Whether or not a young adult has wealthy or well-known parents, Cuban believes it’s OK for them to not know what they want to be when they grow up at first. That’s especially true these days when the world is changing so fast.
So if Cuban isn’t pushing a particular professional path, what is he pushing? Curiosity.
“Just be curious,” he advises his kids. “That’s what I try to get them to do.”
Research agrees with Cuban about the value of curiosity.
Cuban wants his kids to be continually learning and to view knowledge as strength to stockpile. He believes the route to lifelong learning and growth is curiosity. Turns out a ton of science agrees with him.
Curiosity, studies show, is one of the best predictors of how well a particular student will do in school, no matter what their IQ might be. The benefits of curiosity extend well beyond graduation. Other research links curiosity with increased memory, patience, empathy, creativity, and engagement.
Given all of those are traits that help people get ahead professionally, it stands to reason that more curious kids would tend to become more successful adults. And indeed studies show a link between higher curiosity, work, and better job performance.
That suggests Cuban’s efforts to inculcate curiosity in his kids will help them be successful in life independent of their billionaire dad. There is also evidence that focusing on curiosity will help his kids grow up to be happier too.
“Research has shown curiosity to be associated with higher levels of positive emotions, lower levels of anxiety, more satisfaction with life, and greater psychological well-being,” reports UC Berkeley’s Greater Good Science Center. “Of course, it may be, at least partially, that people who are already happier tend to be more curious, but since novelty makes us feel good, it seems likely that it goes the other direction as well.”
Nudge your kids to be more curious like Mark Cuban.
All of which suggests that Cuban is very much on to something in wanting his kids to be curious and hungry for learning. But how do you accomplish that?
Cuban doesn’t say so, but he’s clearly a great model of someone who is always exploring new possibilities and learning new things. You don’t have to be a billionaire to model curiosity to your kids. Explore the world and discuss and investigate new topics with your kids.
Actively talking up the benefits of curiosity as Cuban does can help too, according to science. According to a report from the BBC, Rachit Dubey, a cognitive scientist at Princeton University, found that reminding people of the usefulness of new knowledge can boost their curiosity when it’s lagging. Research suggests actively brainstorming questions you want answers to is another good way to become more curious.
Takeaways for entrepreneurs about curiosity.
If you’re a parent, consider being like Cuban and pushing your kids less toward a particular career path and more toward curiosity. You’ll probably help them get further and be happier if you value novelty and learning over certainty and consistency.

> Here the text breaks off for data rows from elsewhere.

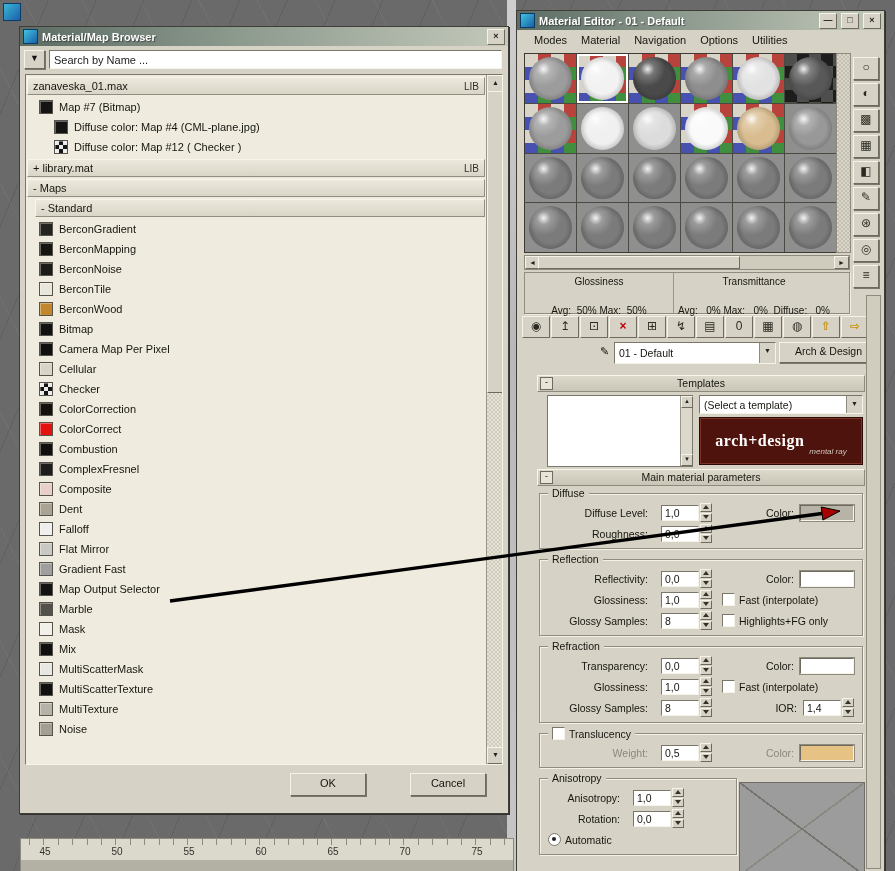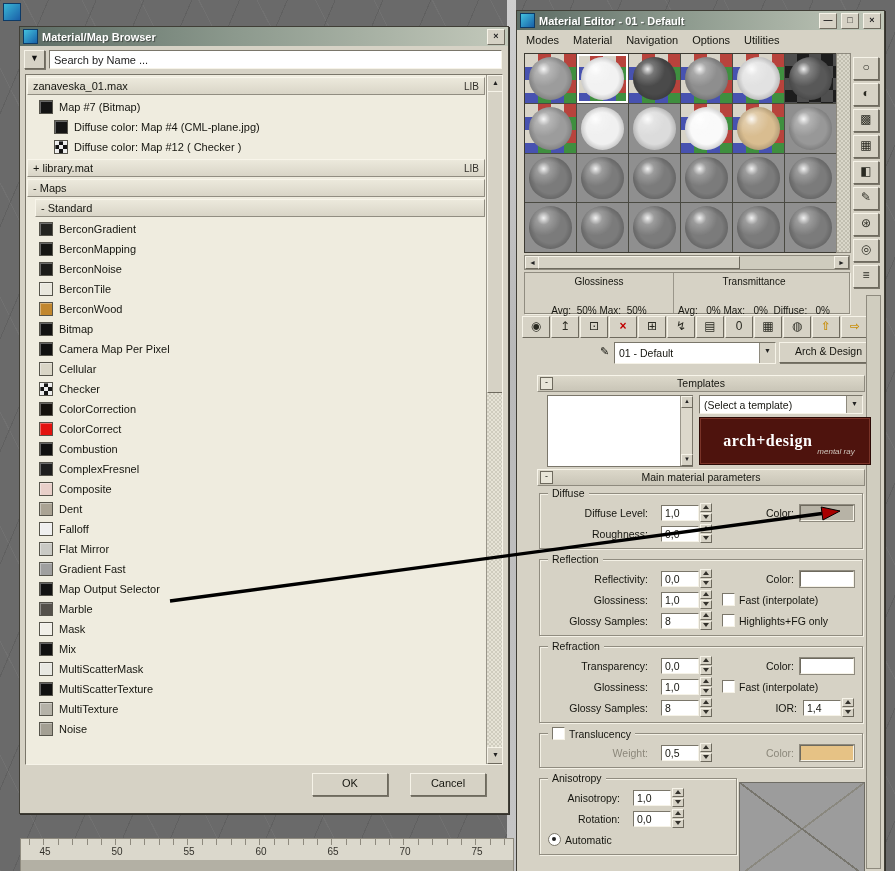--- a/index.html
+++ b/index.html
@@ -48,7 +48,7 @@
   .okbtn,.cancelbtn{width:74px;height:21px;line-height:19px;font-size:11px;}
   
   .editor{left:516px;top:10px;width:367px;height:861px;overflow:hidden;}
-  .e-menu{position:absolute;left:2px;top:20px;height:17px;display:flex;align-items:center;justify-content:center;}
+  .e-menu{position:absolute;left:10px;top:20px;height:17px;display:flex;align-items:center;justify-content:center;}
   .e-menu span{padding:0 7px;font-size:11px;}
   .slots{position:absolute;left:7px;top:42px;width:311px;height:198px;display:grid;
     grid-template-columns:repeat(6,1fr);grid-template-rows:repeat(4,1fr);gap:1px;background:#4a4a42;border:1px solid #3c3a32;}

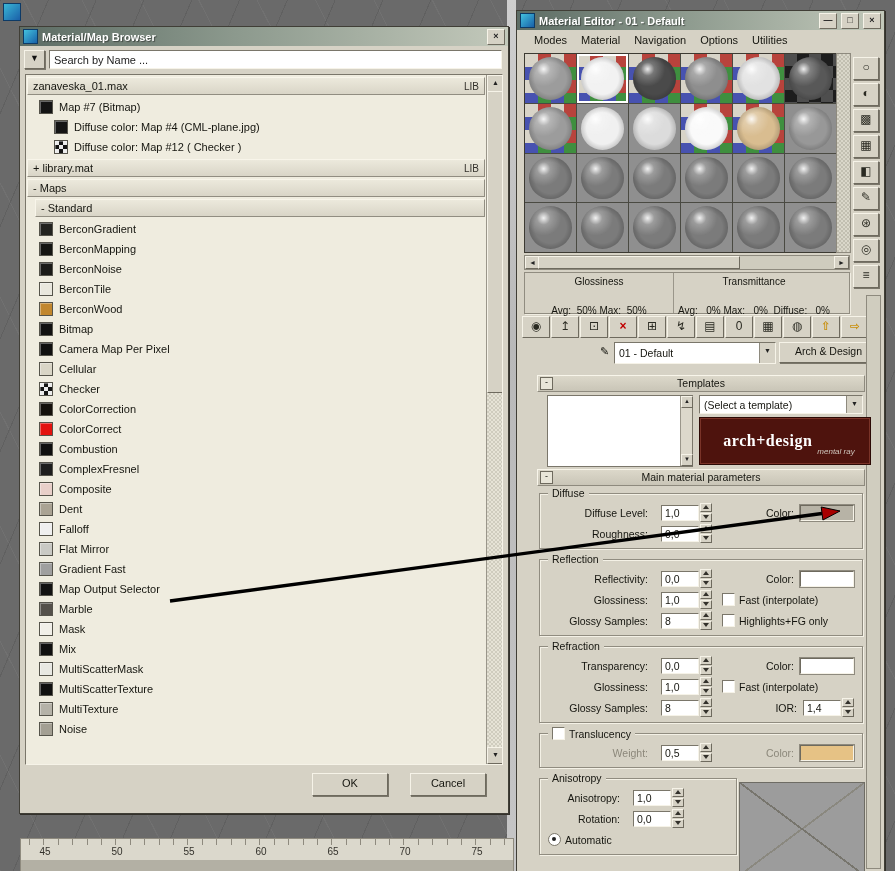--- a/index.html
+++ b/index.html
@@ -465,7 +465,7 @@
           <span class="cval">(Select a template)</span>
           <span class="dd">▼</span>
         </div>
-        <div class="banner" style="background-color: rgb(78, 19, 13); padding-left: 8px;">
+        <div class="banner" style="background-color: rgb(78, 19, 13);">
           <span class="bt">arch+design</span>
           <span class="bs">mental ray</span>
         </div>

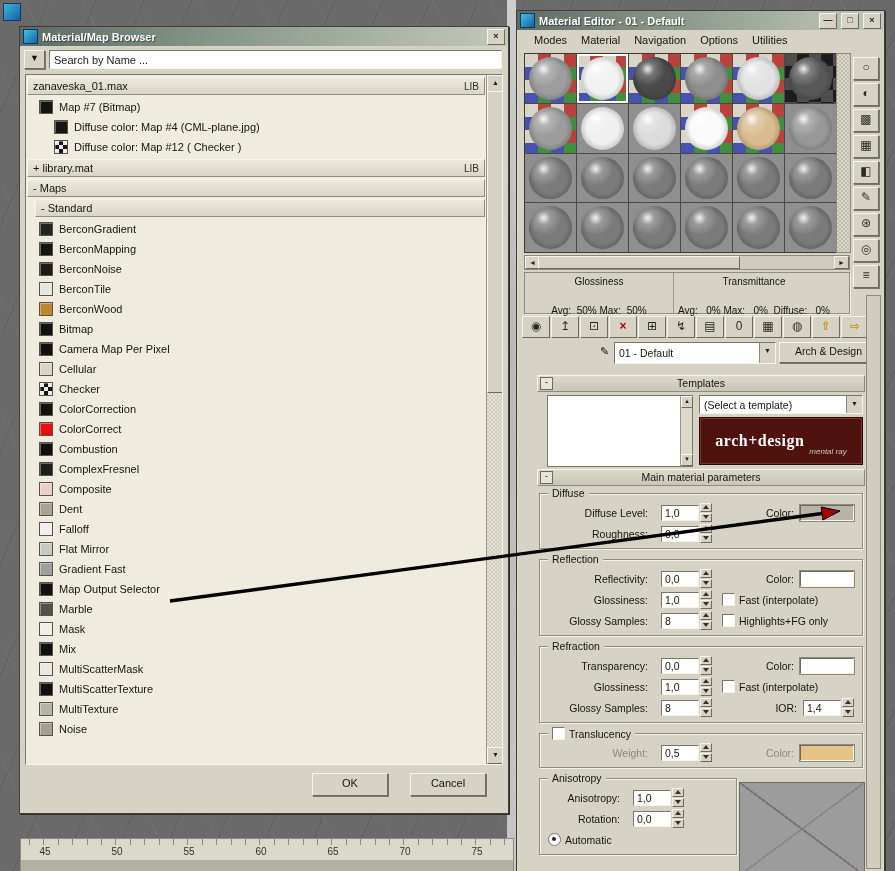--- a/index.html
+++ b/index.html
@@ -45,7 +45,7 @@
     background:#d6d2c5;border:1px solid;border-color:#f6f3e8 #6e6a5e #6e6a5e #f6f3e8;}
   .sthumb{position:absolute;left:0;width:15px;background:#d6d2c5;border:1px solid;border-color:#f6f3e8 #6e6a5e #6e6a5e #f6f3e8;}
   .dlg-footer{height:32px;display:flex;justify-content:flex-end;gap:22px;padding:4px 22px 8px;}
-  .okbtn,.cancelbtn{width:74px;height:21px;line-height:19px;font-size:11px;}
+  .okbtn,.cancelbtn{width:74px;height:21px;line-height:19px;font-size:11px;margin-left:22px;}
   
   .editor{left:516px;top:10px;width:367px;height:861px;overflow:hidden;}
   .e-menu{position:absolute;left:10px;top:20px;height:17px;display:flex;align-items:center;justify-content:center;}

Second, curiosity is great for you too. Most of the science that shows curiosity is great for kids also applies to adults. Perhaps, you should also follow the tips above to nudge yourself toward greater curiosity.
Finally, curiosity helps people do better at work. As a business leader, is there anything you can do to nurture and support your team’s natural curiosity?
“Managers might consider giving their employees a little more independence … with various studies showing that a sense of autonomy increases curiosity,” the same BBC article suggests. “Where relevant, employers might also encourage workers to look beyond the narrow confines of their primary expertise.”
As Mark Cuban seems to have figured out, success usually isn’t about finding your lane early and sticking to it. It’s about being curious and continuously learning. That applies to his kids, but it applies to you too.